One of the ways plants anticipate suitable growing conditions is to use specific environmental cues like temperature, day length and rainfall, which together can stimulate germination and flowering. Mistiming germination can cause death or reduced fitness in a plant, so germination cues are critically important.
Determining how the planet’s plants will respond to changing environments is a monumental task, but thanks to a nearly $2 million grant from the National Science Foundation, Gremer and her College of Biological Sciences colleagues will investigate how environmental factors influence the germination of California wildflowers, when these organisms transition from durable seeds to vulnerable seedlings.
“We know that plants have evolved a wide diversity of strategies in order to time this transition correctly,” said Gremer. “It’s a critical stage and timing that transition is really important to the success of that seedling, which then scales to influence the success of that population and the distribution of species across landscapes.”
Strong impacts, unpredictable changes
Gremer and colleagues will investigate this process using species of jewelflowers (Streptanthus), a diverse group of native wildflowers that live in the California Floristic Province, a hotspot of biodiversity that stretches across the state down into Mexico and boasts over 6,500 plant species. The California Floristic Province experiences a mediterranean climate, which is characterized by wet winters and dry summers.
“This is also an area that is expected to experience strong impacts from climate change,” said Gremer. “Mediterranean environments tend to be variable, unpredictable environments and they’re likely to get more variable and more unpredictable in the future.”
According to Gremer, the team will collect seeds from climatically diverse areas within the California Floristic Province and bring them back to UC Davis where they’ll do experiments to characterize how seeds are responding to things like temperature, moisture and day length, exploring the flexibility of their germination requirements.
The team will record how seeds and seedlings respond to environmental cues, collecting data on observable characteristics. They’ll then try to pin down how genes and pathways are expressed under different environments.
“We’re also going to see how germination timing affects later transitions, like the transition to flowering,” said Gremer. “So we are looking beyond just germination.”

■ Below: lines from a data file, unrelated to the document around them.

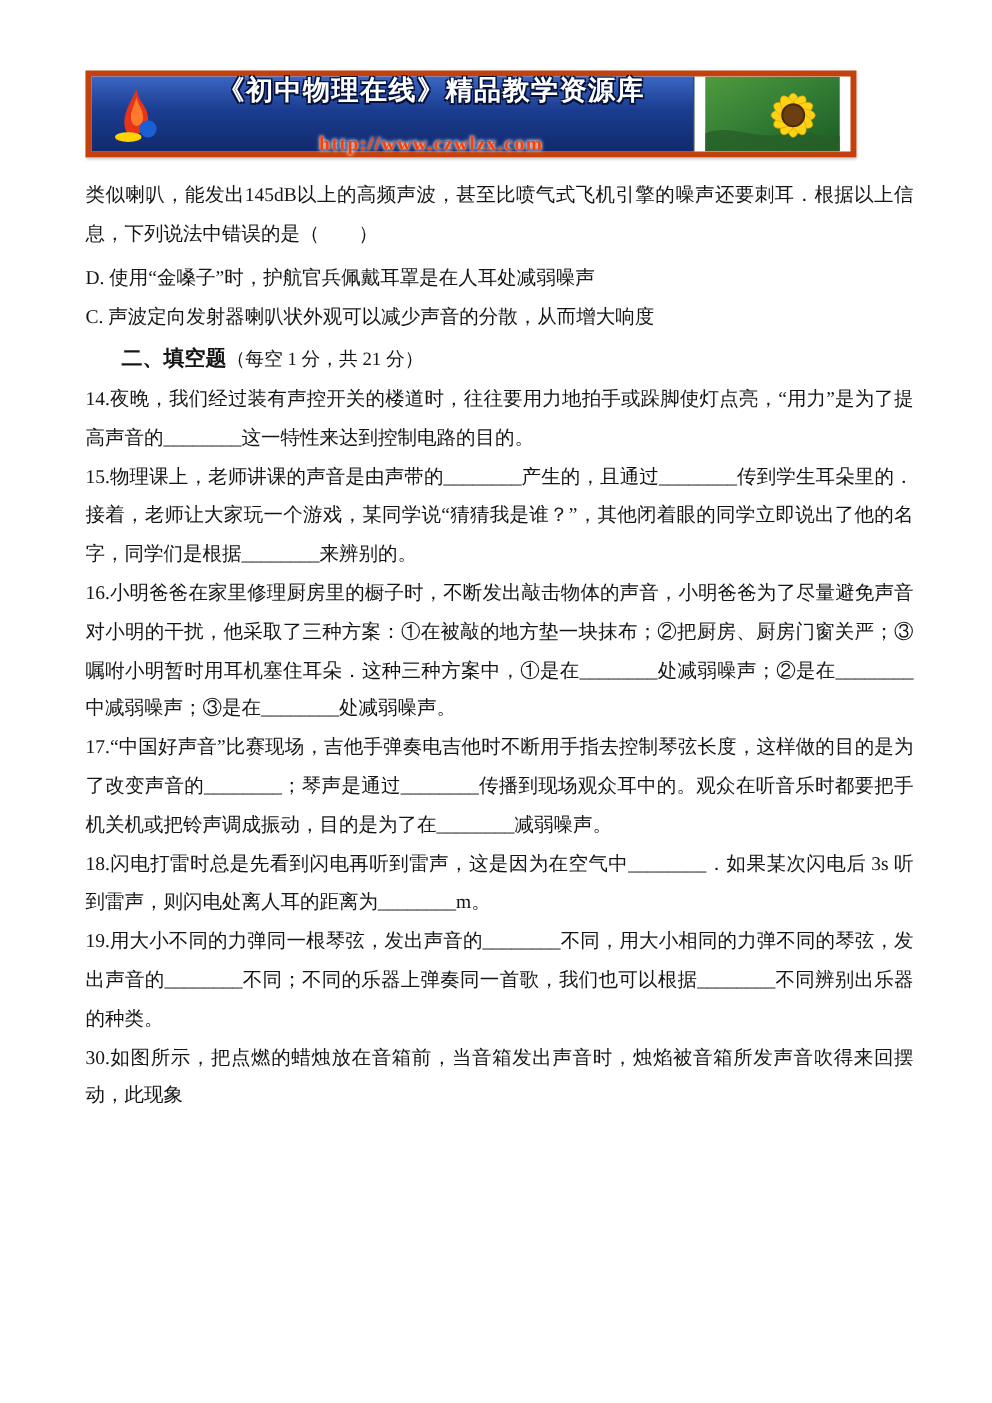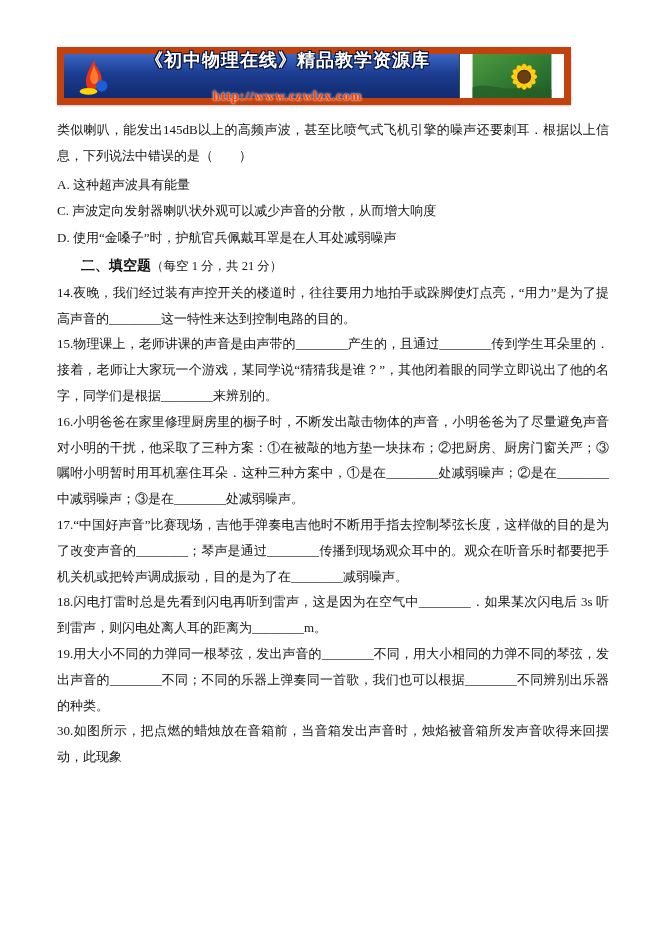--- a/index.html
+++ b/index.html
@@ -26,7 +26,7 @@
     height: 58px;
     display: flex;
     box-sizing: border-box;
-    border: 7px solid #c2410c;
+    border: 4px solid #c2410c;
     box-shadow: 0 1px 2px rgba(0,0,0,0.25);
   }
   .banner-main {

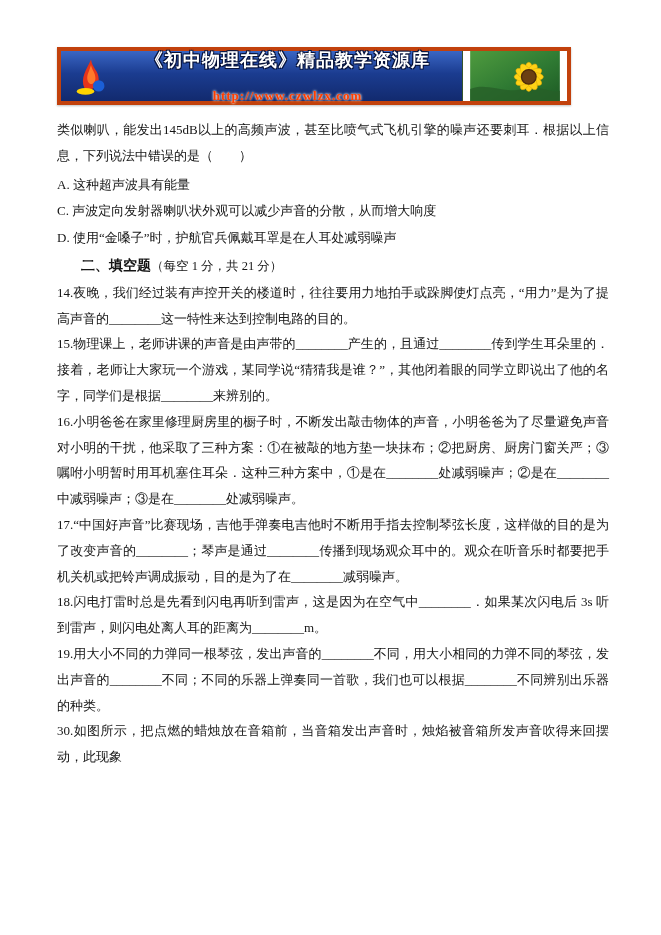--- a/index.html
+++ b/index.html
@@ -154,7 +154,6 @@
     <p class="stem">类似喇叭，能发出145dB以上的高频声波，甚至比喷气式飞机引擎的噪声还要刺耳．根据以上信息，下列说法中错误的是（　　）</p>
 
     <div class="options">
-      <p>A. 这种超声波具有能量</p>
       <p>C. 声波定向发射器喇叭状外观可以减少声音的分散，从而增大响度</p>
       <p>D. 使用“金嗓子”时，护航官兵佩戴耳罩是在人耳处减弱噪声</p>
     </div>

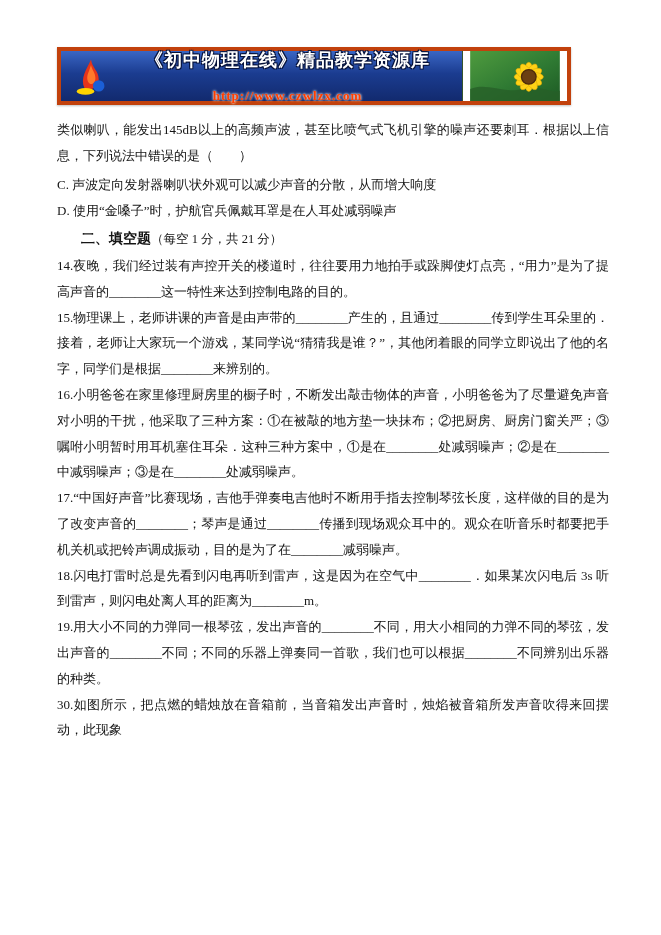--- a/index.html
+++ b/index.html
@@ -154,8 +154,8 @@
     <p class="stem">类似喇叭，能发出145dB以上的高频声波，甚至比喷气式飞机引擎的噪声还要刺耳．根据以上信息，下列说法中错误的是（　　）</p>
 
     <div class="options">
+      <p>D. 使用“金嗓子”时，护航官兵佩戴耳罩是在人耳处减弱噪声</p>
       <p>C. 声波定向发射器喇叭状外观可以减少声音的分散，从而增大响度</p>
-      <p>D. 使用“金嗓子”时，护航官兵佩戴耳罩是在人耳处减弱噪声</p>
     </div>
 
     <p class="section-head"><span class="section-title">二、填空题</span><span class="section-note">（每空 1 分，共 21 分）</span></p>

Investigating the past to predict the future
The project will also unite the present with the past. According to Gremer, Professor Sharon Strauss, Department of Evolution and Ecology and a co-principal investigator on the project, and collaborator N. Ivalu Cacho, of the National Autonomous University of Mexico, developed a comprehensive evolutionary history of native jewelflowers within the California Floristic Province. Using that history, they will explore how cues may have evolved across the group and in relation to the environments different species occupy.
“We’ll also use herbaria collections to understand the relationship between the climate experienced by a plant specimen during its growing season and its seed production or fitness,” said Gremer.
By combining these data streams, the team will create models of past and current responses to the environment and use them to predict how jewelflower species might respond to future conditions expected under climate change.
“An integral part of our grant is understanding those different types of mechanisms, both the genetic and functional mechanisms, driving these environmental responses and how that leads to things like population persistence and species range distribution,” said Gremer. “Understanding how these patterns are shifting through time is going to be really important to understanding what they’re going to do in the future.”
Professor Julin Maloof, Department of Plant Biology and the Genome Center; and Distinguished Professor Johanna Schmitt, Department of Evolution and Ecology and the Center for Population Biology, are also co-principal investigators on the project.